Hawai'i's Environment
Surviving saltless streams
By Jan TenBruggencate
Advertiser Staff Writer
Several Hawaiian freshwater stream animals must return to the sea at some point in their lives.
The native gobies, the 'o'opu, return to the sea to lay their eggs, and their young drift on the ocean before returning to the streams.
This ability to survive in water of different salinities helps explain how Hawaiian streams were populated, even though salt water surrounds us.
It turns out science is still learning about the ability of marine life to tolerate fresh water.
The tasty saltwater Pacific white shrimp, a major player in Hawaiian aquaculture, can survive quite well in fresh water.
While the shrimp requires salinity in the water in which it reproduces, it can grow up and apparently thrive in fresh water, according to new research conducted in Hawai'i.
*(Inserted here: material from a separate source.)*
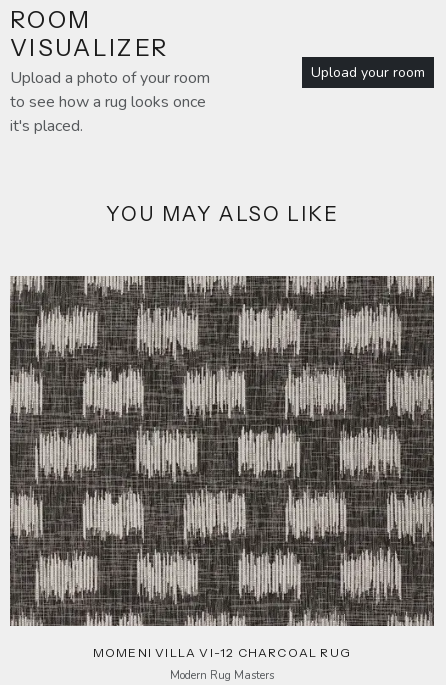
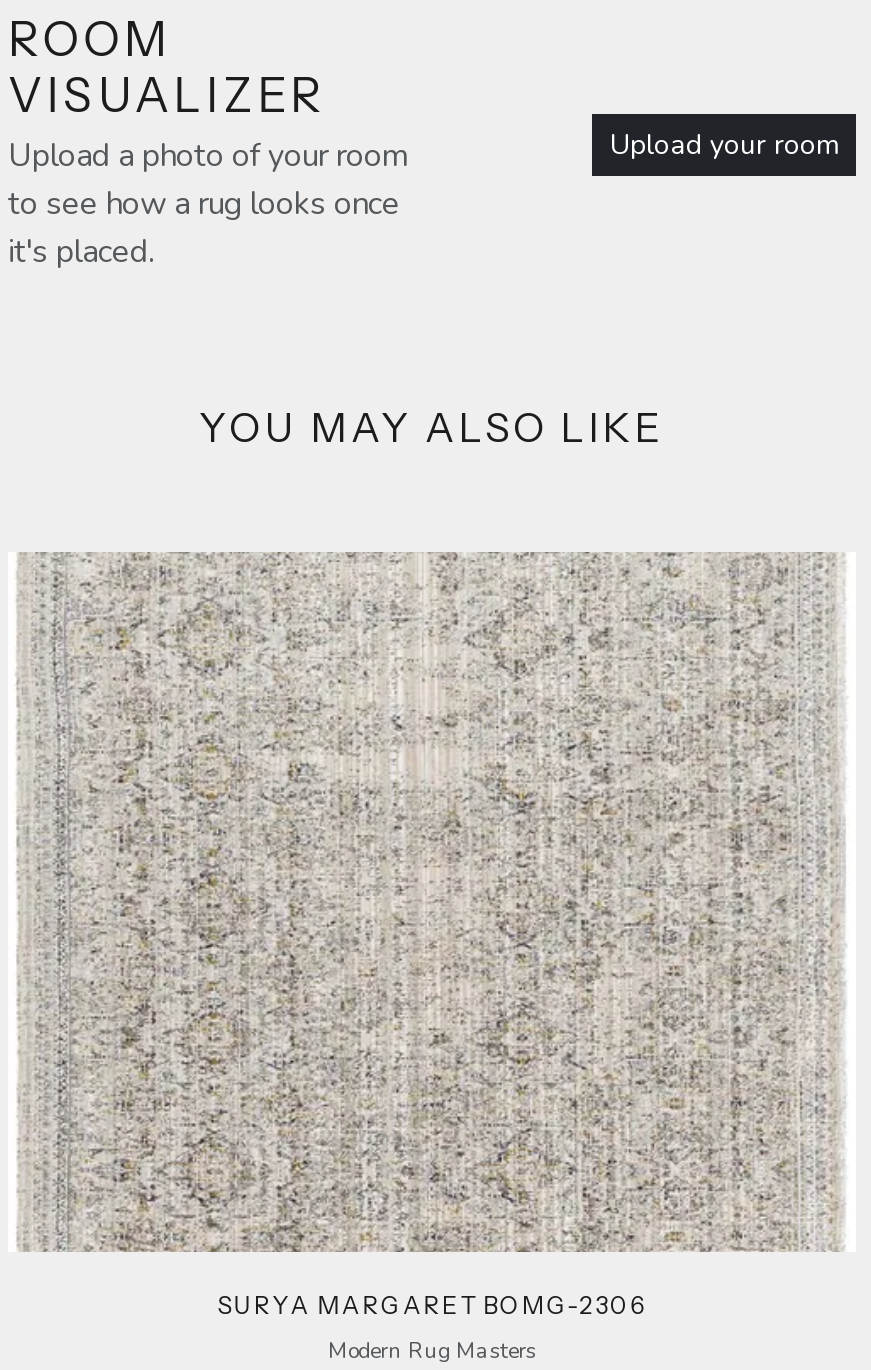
- [image]
- MOMENI VILLA VI-12 CHARCOAL RUG
+ [image]
+ SURYA MARGARET BOMG-2306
Kathleen McGovern-Hopkins, the Windward O'ahu extension agent with the Sea Grant program, said it was known that the shrimp could survive in low salinity, and that they grew in hard water, which is water with a high mineral content.
McGovern-Hopkins found they grow just fine in fresh water, even when it's soft water.
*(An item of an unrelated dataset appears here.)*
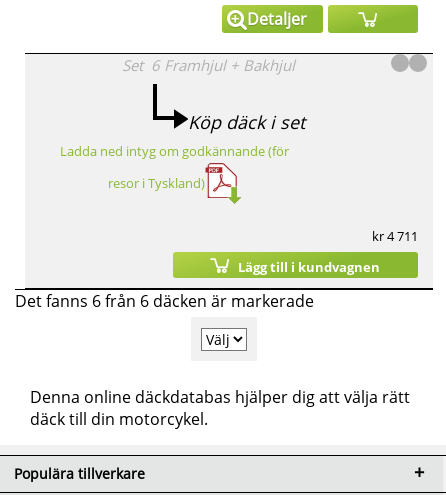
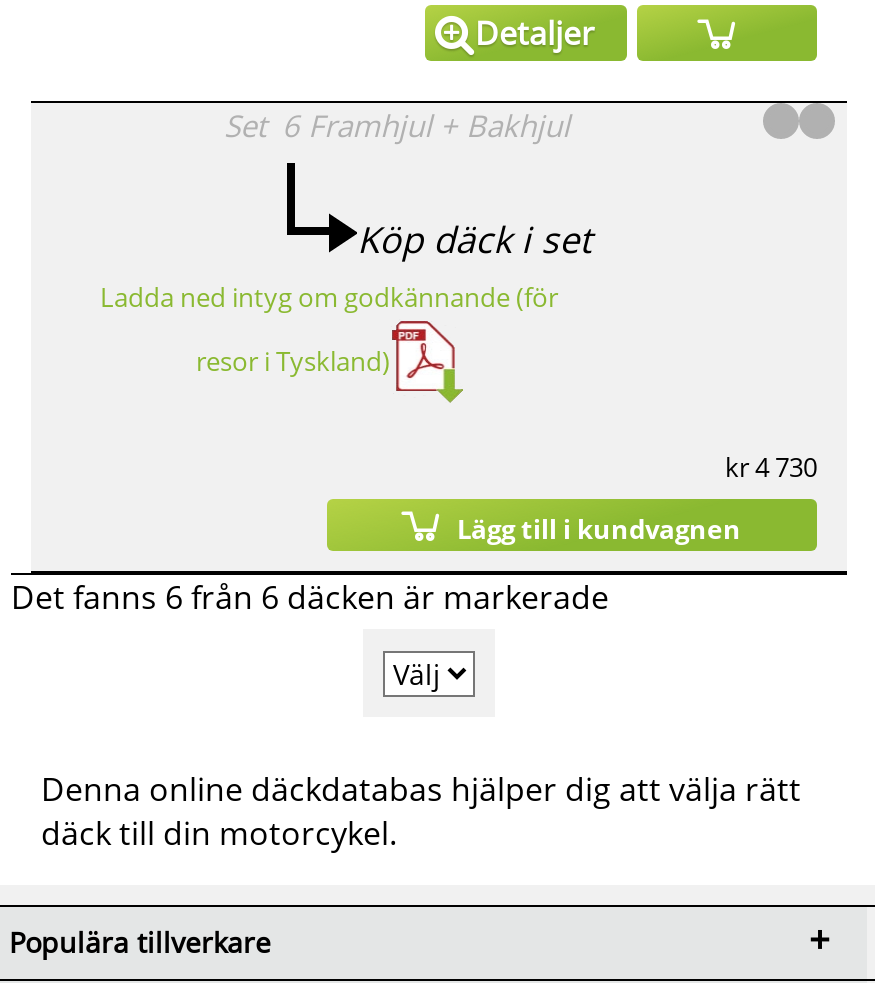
- kr 4 711
+ kr 4 730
There are several ways in which the shrimps' ability to thrive in fresh water could be beneficial, she said. One is with diseases that survive only in salt water.
"We have so many disease problems. Perhaps we can avoid them in fresh water," she said.
The Pacific white shrimp, Penaeus vannamei, is a native to the Pacific coasts of Central and South America. It is grown by several aquaculture operations throughout Hawai'i, of which Ceatech on Kaua'i's west side is the largest.
McGovern-Hopkins knew that the Pacific white shrimp could survive low salinity. Heavy rainfall on saltwater shrimp ponds has reduced salinity without killing shrimp. A Moloka'i farm was able to grow them to adult size in salinities as low as 1 to 2 parts per thousand.
She said she took 7-day-old post-larval shrimp and began reducing the salinity from the 31 parts per thousand of seawater.
In just two days, the salinity was cut to 7 parts per thousand and they were doing fine. At the end of a week, the shrimp were in soft, fresh water.
"I really didn't expect them to survive," she said.
But they did.
Now her investigation will move to just how well they grow in fresh water.
Among the issues is whether they grow faster or slower in fresh water, whether their flavor and appearance changes, and whether freshwater growth affects the keeping quality of the shrimp when they go to market.